VOLKSWAGEN: VW MACHT GASTURBINENGESCHäFT VON MAN DICHT

Nach dem gescheiterten Verkauf der Sparte zieht der Autobauer drastische Konsequenzen. Von der Schließung sind laut Konzernkreisen 100 bis 140 Arbeitsplätze betroffen.

Der Autobauer Volkswagen sieht für das Gasturbinengeschäft seiner Tochter MAN Energy Solutions keine Zukunft. In einer Mitteilung vom Dienstagabend kündigte der Konzern die Schließung des Bereichs an. Die Kosten für die Abwicklung sind Teil eines größeren Pakets, das Volkswagen in diesem Jahr belasten wird. Die Wolfsburger mussten daraufhin ihre Prognose zurücknehmen.

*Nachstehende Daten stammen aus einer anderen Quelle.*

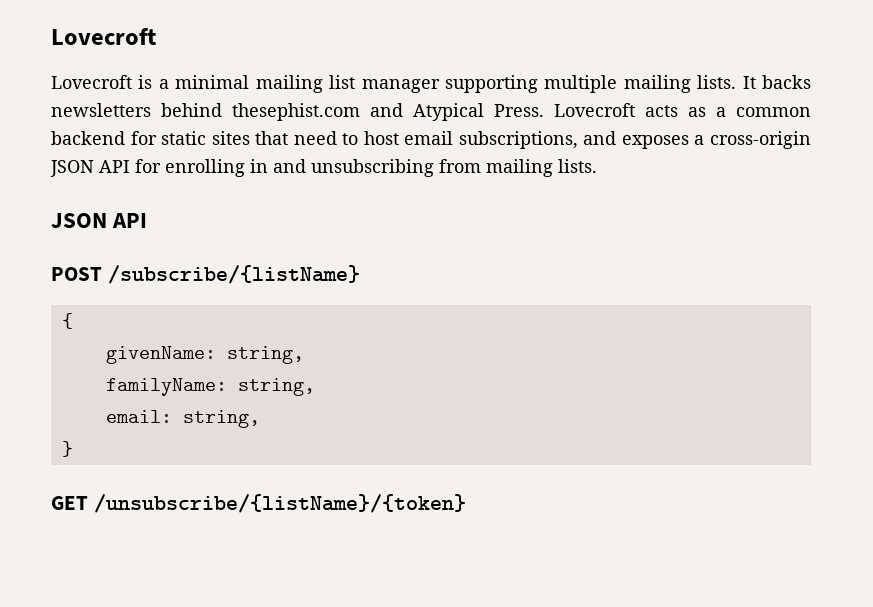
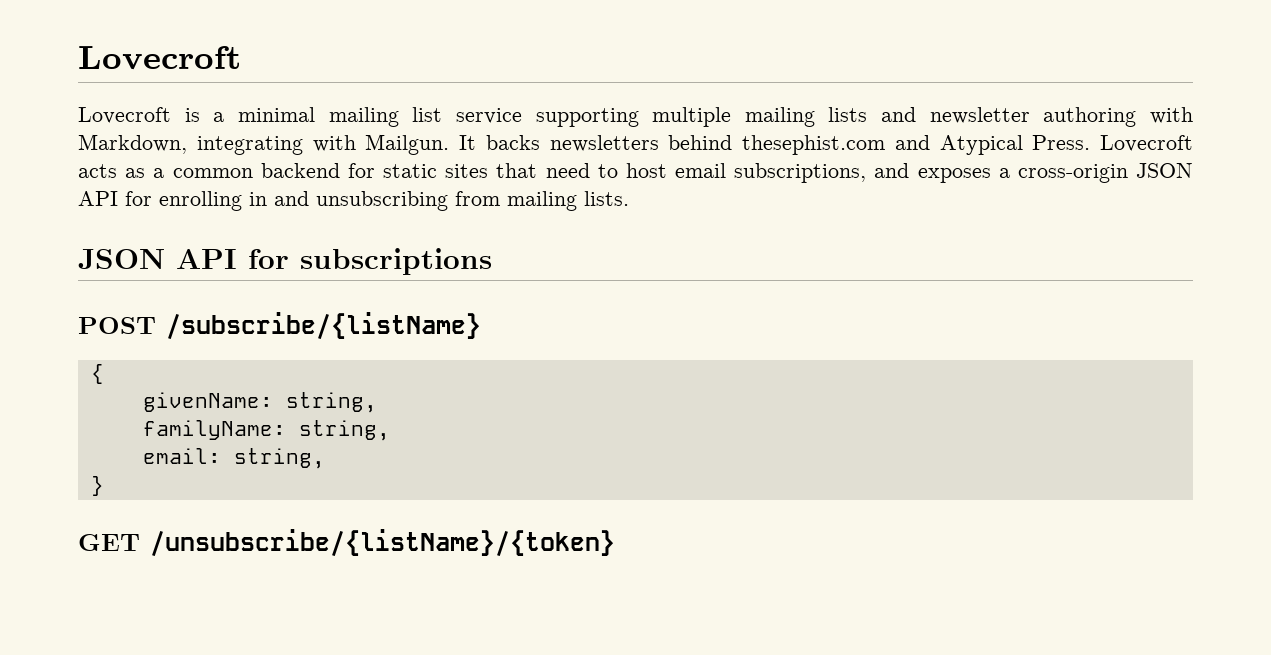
[361,79,440,93] manager -> [455,108,522,124] service
[697,75,737,89] lists. -> [828,107,1193,127] [78,134,450,155] lists and newsletter authoring with Markdown, integrating with Mailgun.
(148, 220) none -> [248,248,492,275] for subscriptions

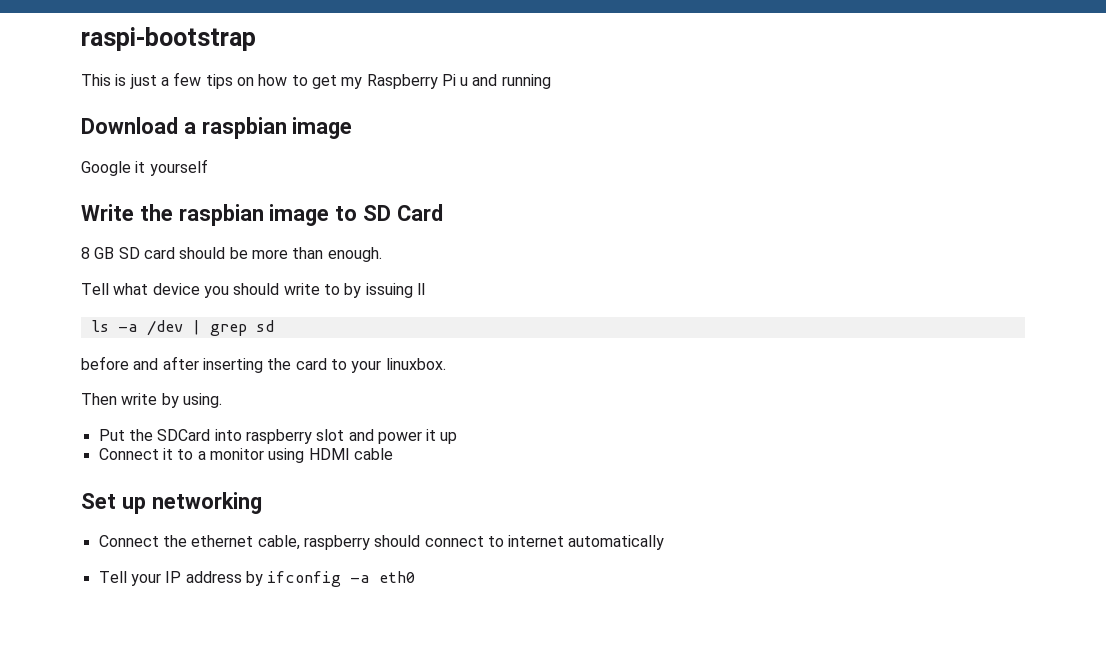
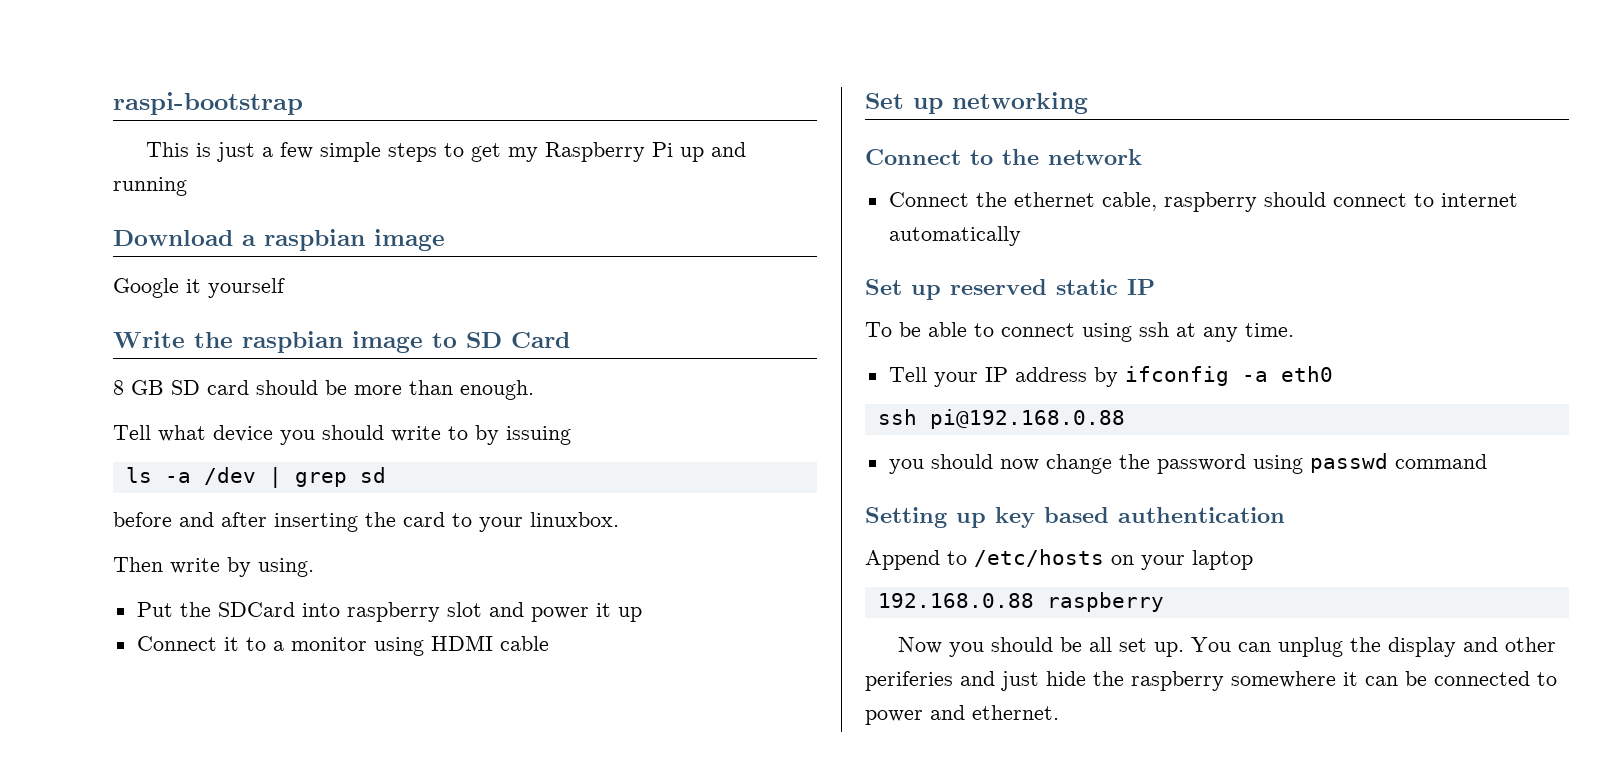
[205,74,288,89] tips on how -> [320,142,438,162] simple steps
[460,77,469,86] u -> [680,147,705,162] up
[416,283,425,295] ll -> (571, 435) none
(262, 503) none -> [865,149,1142,165] // Connect to the network
(665, 542) none -> [865,279,1155,300] [865,322,1294,342] // Set up reserved static IP // To be able to connect using ssh at any time.
(416, 577) none -> [877,409,1125,429] [888,453,1487,474] [865,507,1285,528] [865,549,1253,570] [877,592,1164,612] [898,637,1557,657] [865,671,1557,691] [865,705,1059,725] // ssh pi@192.168.0.88 // you should now change the password using passwd command // Setting up key based authentication // Append to /etc/hosts on your laptop // 192.168.0.88 raspberry // Now you should be all set up. You can unplug the display and other periferies and just hide the raspberry somewhere it can be connected to power and ethernet.

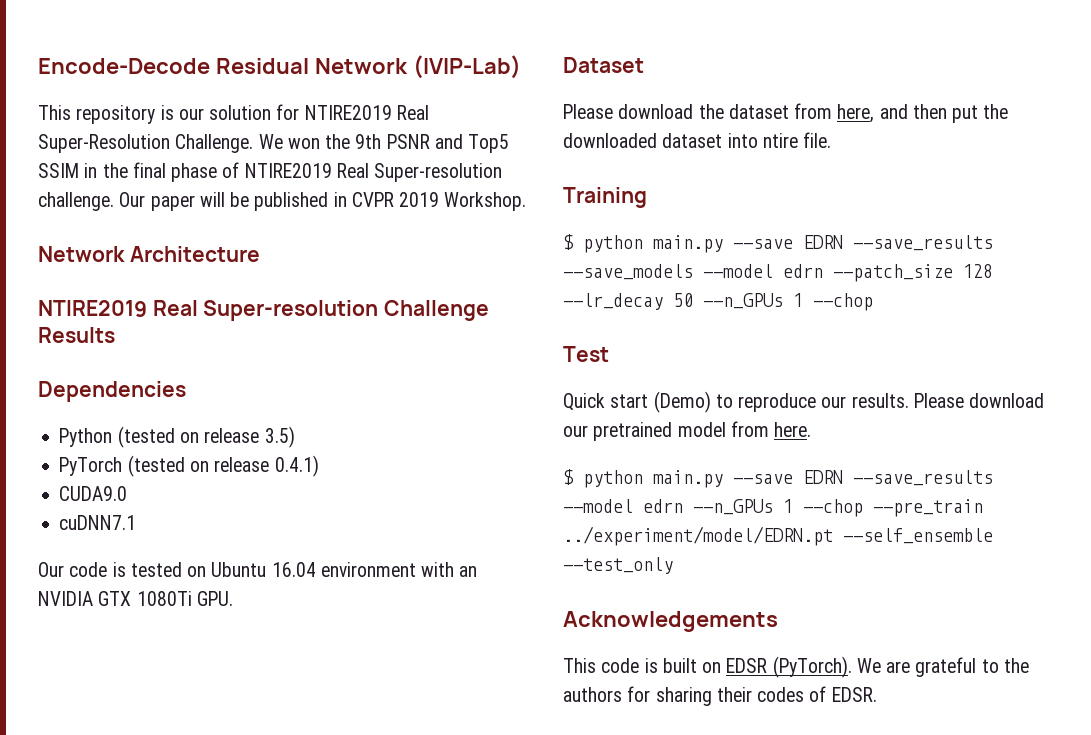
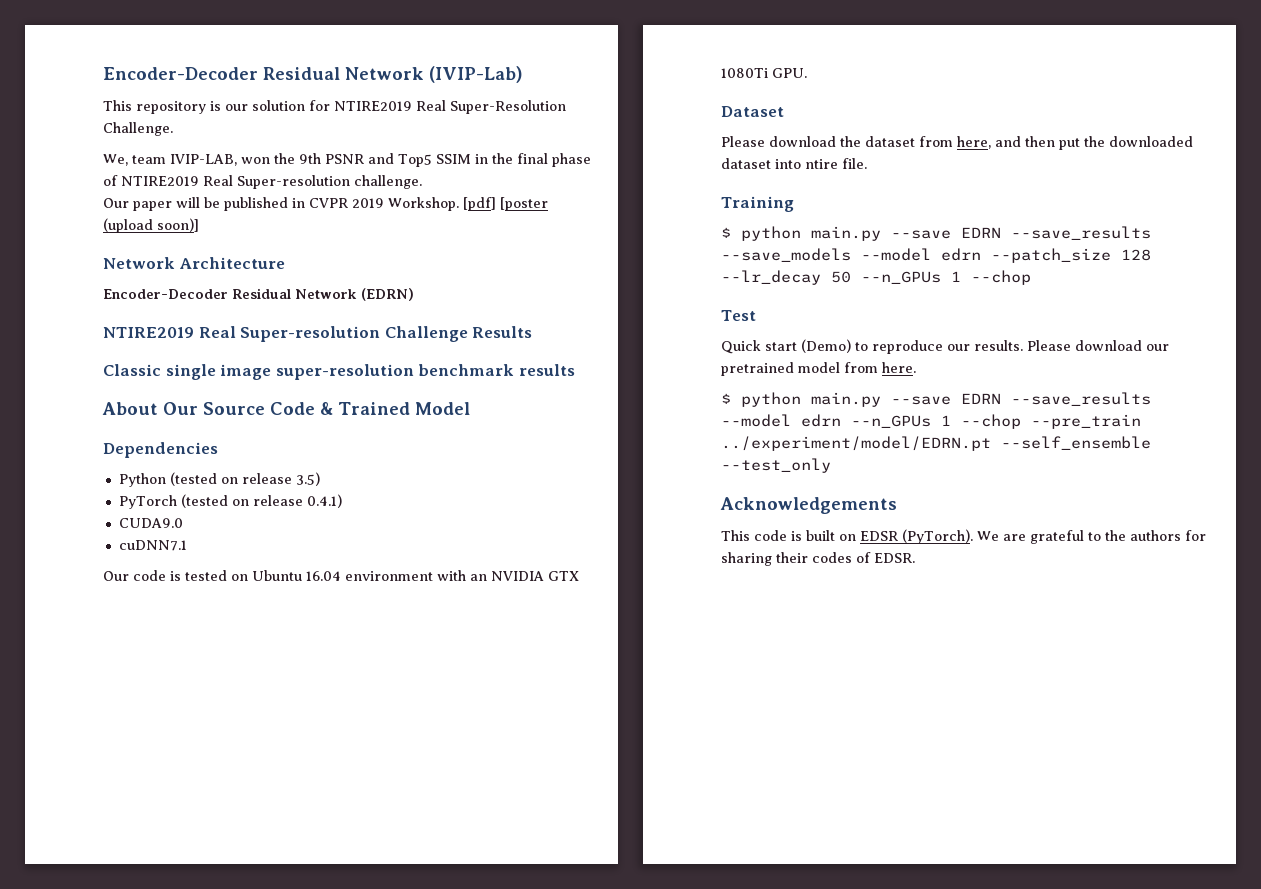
[38,58,210,74] Encode-Decode -> [103,67,258,80] Encoder-Decoder
[258,134,283,149] We -> [103,154,237,166] // We, team IVIP-LAB,
(114, 201) none -> (422, 182) //
[38,246,260,262] // Network Architecture -> [463,197,548,211] [103,218,199,233] [103,257,285,269] [103,288,414,301] [pdf] [poster (upload soon)] // Network Architecture // Encoder-Decoder Residual Network (EDRN)
(115, 335) none -> [103,364,575,380] [102,402,470,415] // Classic single image super-resolution benchmark results // About Our Source Code & Trained Model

Da sich aus Sicht von VW das Geschäft mit Gasturbinen nicht lohnt, hatte der Konzern die Sparte an die chinesische Gruppe CSIC Longjiang Guanghan Gas Turbine (GHGT) verkaufen wollen. Die Bundesregierung hatte den Deal aber nach einer intensiven Prüfung untersagt, da die Chinesen eng mit der lokalen Rüstungsindustrie verwoben sind. GHGT stellt unter anderem Getriebe für chinesische Zerstörer her.

Experten hatte daher gewarnt, dass die Technologie der Gasturbinen von MAN Energy Solutions auch für militärische Zwecke genutzt werden könnte. Das betreffe demnach nicht nur den Einsatz in Kriegsschiffen, sondern auch in Kampfjets und Drohnen, lauteten die Bedenken.

Nach dem Veto sieht VW offenbar keine Möglichkeit, dass Geschäft selbst entwickeln zu können. Von der Schließung sind laut Konzernkreisen 100 bis 140 Arbeitsplätze betroffen.